Diego Rivera
José Diego María Rivera (Mexican, 1886–1957) was born in Guanajuato, Mexico, in 1886. He was named “Diego” after his freethinking, journalist father, a criollo (a person of European descent born in Spanish colonial America), and “María,” after his mother, who was an obstetrician and a mestizo (part European, part Indian). A precocious child who learned to read at the age of four, he liked to draw so much that his father gave him a special room in which he could draw on anything, even the walls! When Diego was five, the family moved to Mexico City. At the age of twelve, he was allowed to enroll in the Academia de San Carlos (Academy of San Carlos), a prestigious, European-style art school, despite the fact that he was much younger than the other students. After graduating, Rivera traveled on a government scholarship to Spain and France. He remained in Europe for fourteen years, going home for only one brief trip in 1910, when the Mexican Revolution was beginning. During his time abroad he became friends with avant-garde artists Pablo Picasso, Amedeo Modigliani, and Jacques Lipchitz and learned all about Modern art. In 1921, Álvaro Obregón was elected president of Mexico. Obregón provided government support for a revival of mural painting designed to give illiterate Mexicans a sense of their national identity. Rivera then decided to return home.
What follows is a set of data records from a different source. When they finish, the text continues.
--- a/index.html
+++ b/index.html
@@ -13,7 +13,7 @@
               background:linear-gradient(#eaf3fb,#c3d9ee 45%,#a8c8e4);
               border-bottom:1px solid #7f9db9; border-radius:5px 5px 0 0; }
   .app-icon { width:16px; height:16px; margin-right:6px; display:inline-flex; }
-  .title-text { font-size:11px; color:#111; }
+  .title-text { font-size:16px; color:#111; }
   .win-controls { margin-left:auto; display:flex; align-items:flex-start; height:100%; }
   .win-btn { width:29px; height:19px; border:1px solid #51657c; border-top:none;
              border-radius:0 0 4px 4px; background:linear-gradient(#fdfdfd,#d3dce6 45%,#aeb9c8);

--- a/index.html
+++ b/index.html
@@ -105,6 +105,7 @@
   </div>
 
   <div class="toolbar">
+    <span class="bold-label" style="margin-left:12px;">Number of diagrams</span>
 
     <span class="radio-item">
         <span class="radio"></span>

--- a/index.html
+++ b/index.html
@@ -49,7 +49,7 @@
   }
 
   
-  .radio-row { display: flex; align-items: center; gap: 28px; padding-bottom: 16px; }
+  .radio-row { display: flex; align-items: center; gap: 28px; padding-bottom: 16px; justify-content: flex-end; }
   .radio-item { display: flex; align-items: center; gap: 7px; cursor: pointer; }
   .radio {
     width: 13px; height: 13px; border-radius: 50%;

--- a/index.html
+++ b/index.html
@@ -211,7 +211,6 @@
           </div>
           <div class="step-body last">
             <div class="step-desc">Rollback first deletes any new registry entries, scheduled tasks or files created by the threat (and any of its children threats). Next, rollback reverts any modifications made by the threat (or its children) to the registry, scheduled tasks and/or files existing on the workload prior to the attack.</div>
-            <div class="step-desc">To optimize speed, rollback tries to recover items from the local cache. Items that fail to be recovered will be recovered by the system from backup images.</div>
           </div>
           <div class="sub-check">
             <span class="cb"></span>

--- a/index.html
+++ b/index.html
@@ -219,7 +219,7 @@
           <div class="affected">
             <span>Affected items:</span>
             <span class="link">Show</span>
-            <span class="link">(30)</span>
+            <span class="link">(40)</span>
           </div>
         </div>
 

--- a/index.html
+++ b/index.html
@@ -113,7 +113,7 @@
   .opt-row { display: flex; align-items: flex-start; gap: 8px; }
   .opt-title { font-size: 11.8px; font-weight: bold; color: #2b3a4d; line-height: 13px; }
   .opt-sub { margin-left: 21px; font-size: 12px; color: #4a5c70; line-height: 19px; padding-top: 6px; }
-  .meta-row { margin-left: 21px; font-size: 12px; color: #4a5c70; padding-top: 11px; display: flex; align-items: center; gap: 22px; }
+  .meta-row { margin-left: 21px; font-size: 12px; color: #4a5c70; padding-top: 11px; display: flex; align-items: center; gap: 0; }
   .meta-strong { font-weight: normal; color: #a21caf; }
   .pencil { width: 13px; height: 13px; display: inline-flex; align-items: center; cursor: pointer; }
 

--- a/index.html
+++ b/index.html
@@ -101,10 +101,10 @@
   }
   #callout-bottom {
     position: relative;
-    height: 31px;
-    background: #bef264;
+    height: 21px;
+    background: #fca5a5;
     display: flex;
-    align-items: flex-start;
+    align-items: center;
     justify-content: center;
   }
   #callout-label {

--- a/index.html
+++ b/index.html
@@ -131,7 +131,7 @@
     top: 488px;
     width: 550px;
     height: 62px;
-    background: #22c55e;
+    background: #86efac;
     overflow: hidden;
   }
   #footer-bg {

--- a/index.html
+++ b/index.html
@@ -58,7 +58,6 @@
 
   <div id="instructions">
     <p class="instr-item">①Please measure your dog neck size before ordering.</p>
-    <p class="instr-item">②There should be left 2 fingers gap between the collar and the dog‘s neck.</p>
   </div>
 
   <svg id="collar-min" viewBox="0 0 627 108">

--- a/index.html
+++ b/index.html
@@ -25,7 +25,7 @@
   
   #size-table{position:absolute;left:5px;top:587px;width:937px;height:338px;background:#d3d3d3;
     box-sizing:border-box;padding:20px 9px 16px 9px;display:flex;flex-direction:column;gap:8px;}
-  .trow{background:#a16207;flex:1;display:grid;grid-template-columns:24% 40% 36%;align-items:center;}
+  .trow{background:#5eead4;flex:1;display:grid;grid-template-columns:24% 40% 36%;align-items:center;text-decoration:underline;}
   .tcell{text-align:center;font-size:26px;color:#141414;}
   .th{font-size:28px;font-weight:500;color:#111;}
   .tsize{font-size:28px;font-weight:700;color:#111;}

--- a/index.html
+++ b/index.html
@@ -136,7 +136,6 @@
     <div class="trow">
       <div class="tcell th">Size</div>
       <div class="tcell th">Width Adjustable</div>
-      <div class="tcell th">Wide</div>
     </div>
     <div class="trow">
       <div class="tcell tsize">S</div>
Seeing Mexico again through fresh eyes, Rivera was enchanted by pre-Colombian and folk art. With artists David Alfaro Siqueiros and José Clemente Orozco, he quickly became a leader of the Mexican mural renaissance. He also joined the Mexican Communist Party, with which he had a stormy relationship throughout his life. After funding for murals in Mexico began to fade, he accepted commissions from U.S. businessmen and created controversial murals in San Francisco, Detroit, and New York City. Rivera’s personal life was also tumultuous, especially his marriage, divorce, and remarriage to the charismatic artist Frida Kahlo (1907–1954).
Rivera lived during a period of intense social and political change in Mexico and the world. He created an amazing number of large-scale murals in his own country and the United States.